Écrire, d’abord pour notre propre plaisir.

Notre époque nous place le plus souvent devant une écriture de clavier.
Reprendre la plume nous redonne accès à des parcelles cognitives particulières. Le lien main/cerveau active des formes de raisonnement, une structuration de la pensée inaccessibles par d’autres voies. Un peu comme la musique parle à des parties de notre corps et de notre esprit dont elle seule possèderait la clé.
Nos pensées s’écoulent vers les branches de nos doigts comme une sève intime et l’écriture devient révélatrice de notre unicité, de notre personnalité.

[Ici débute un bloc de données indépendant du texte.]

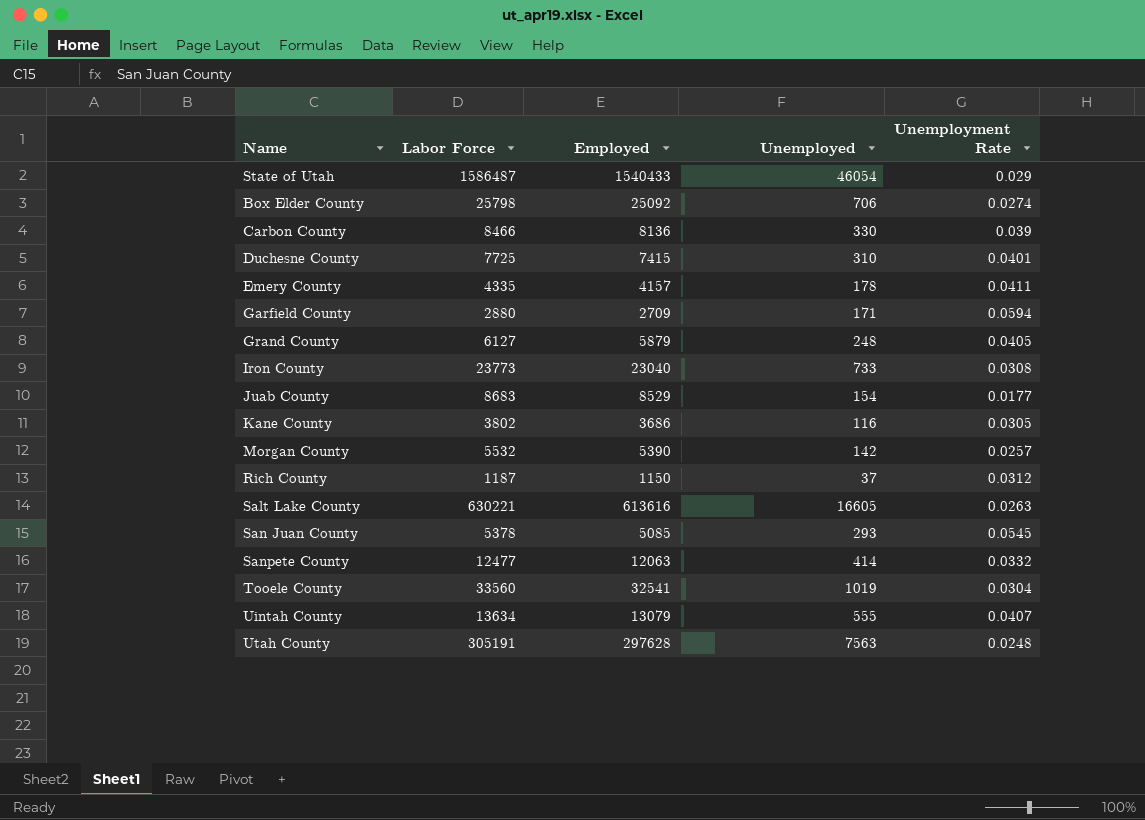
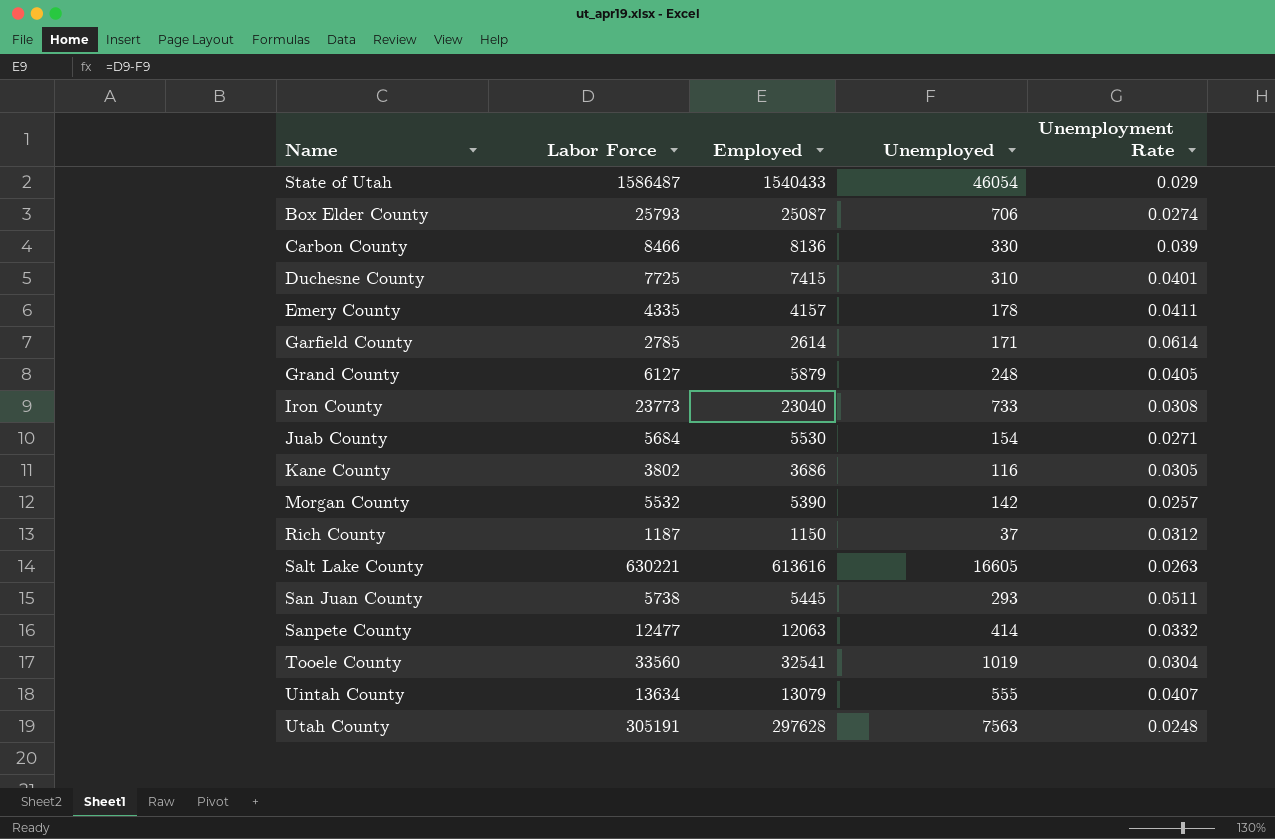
Box Elder County | Labor Force: 25798 -> 25793
Box Elder County | Employed: 25092 -> 25087
Garfield County | Labor Force: 2880 -> 2785
Garfield County | Employed: 2709 -> 2614
Garfield County | Unemployment Rate: 0.0594 -> 0.0614
Juab County | Labor Force: 8683 -> 5684
Juab County | Employed: 8529 -> 5530
Juab County | Unemployment Rate: 0.0177 -> 0.0271
San Juan County | Labor Force: 5378 -> 5738
San Juan County | Employed: 5085 -> 5445
San Juan County | Unemployment Rate: 0.0545 -> 0.0511

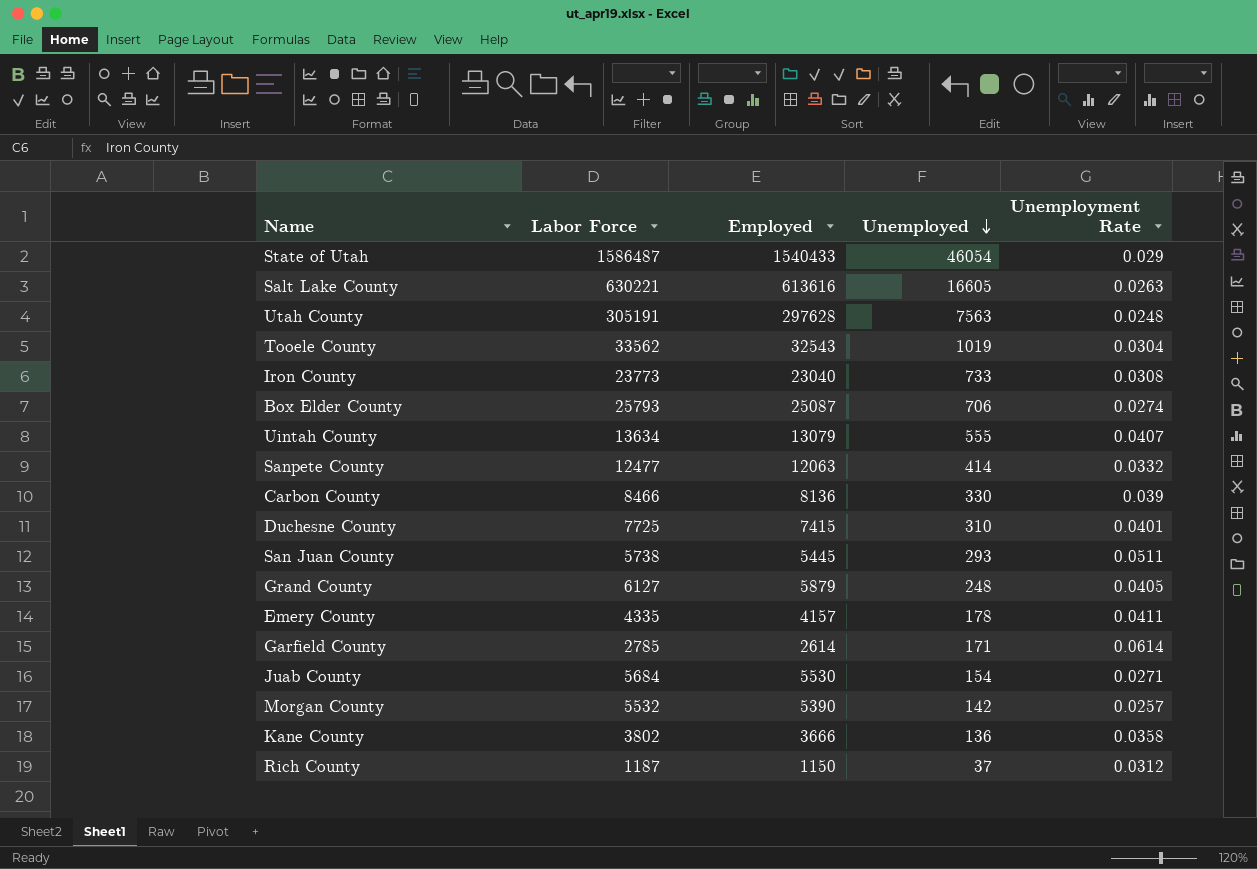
row order: none -> Unemployed descending
Tooele County | Labor Force: 33560 -> 33562
Tooele County | Employed: 32541 -> 32543
Kane County | Employed: 3686 -> 3666
Kane County | Unemployed: 116 -> 136
Kane County | Unemployment Rate: 0.0305 -> 0.0358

Écrire sa propre Histoire, c’est révéler la cohérence d’un parcours, donner du sens à la diversité éclectique de notre vie. C’est réaliser que nous sommes bien acteur de notre vie. L’écriture, par le choix et l’agencement des mots, met en lumière le lien unissant les évènements, les rencontres, les lieux, les paroles, les objets, surprises et habitudes. Chacun a de bonnes raisons de faire ce qu’il fait. C’est comme reconstituer un puzzle qui nous dit que chacun a sa place dans la longue caravane des générations.

Écrire son Histoire, c’est aussi la possibilité de la transmettre. Une écriture à offrir à ses proches, aux générations passées et futures. Si les faits sont traduits en enseignements, si l’on fait des souvenirs une ressource dans laquelle puiser des outils et des forces, écrire son histoire devient un témoignage qui peut aider l’autre. Aider à comprendre, à se comprendre, aider à agir, aider à rebondir.
Si l’éclatement des cellules familiales ne permet plus à l’oralité de jouer son rôle de transmission intergénérationnelle, l’écriture, elle, reste fidèle quelle que soit la géographie de la famille.

Écrire son Histoire c’est réaliser que chacun de nous est un élément du Patrimoine de l’Humanité. Chacun de nous est un monde à part entière.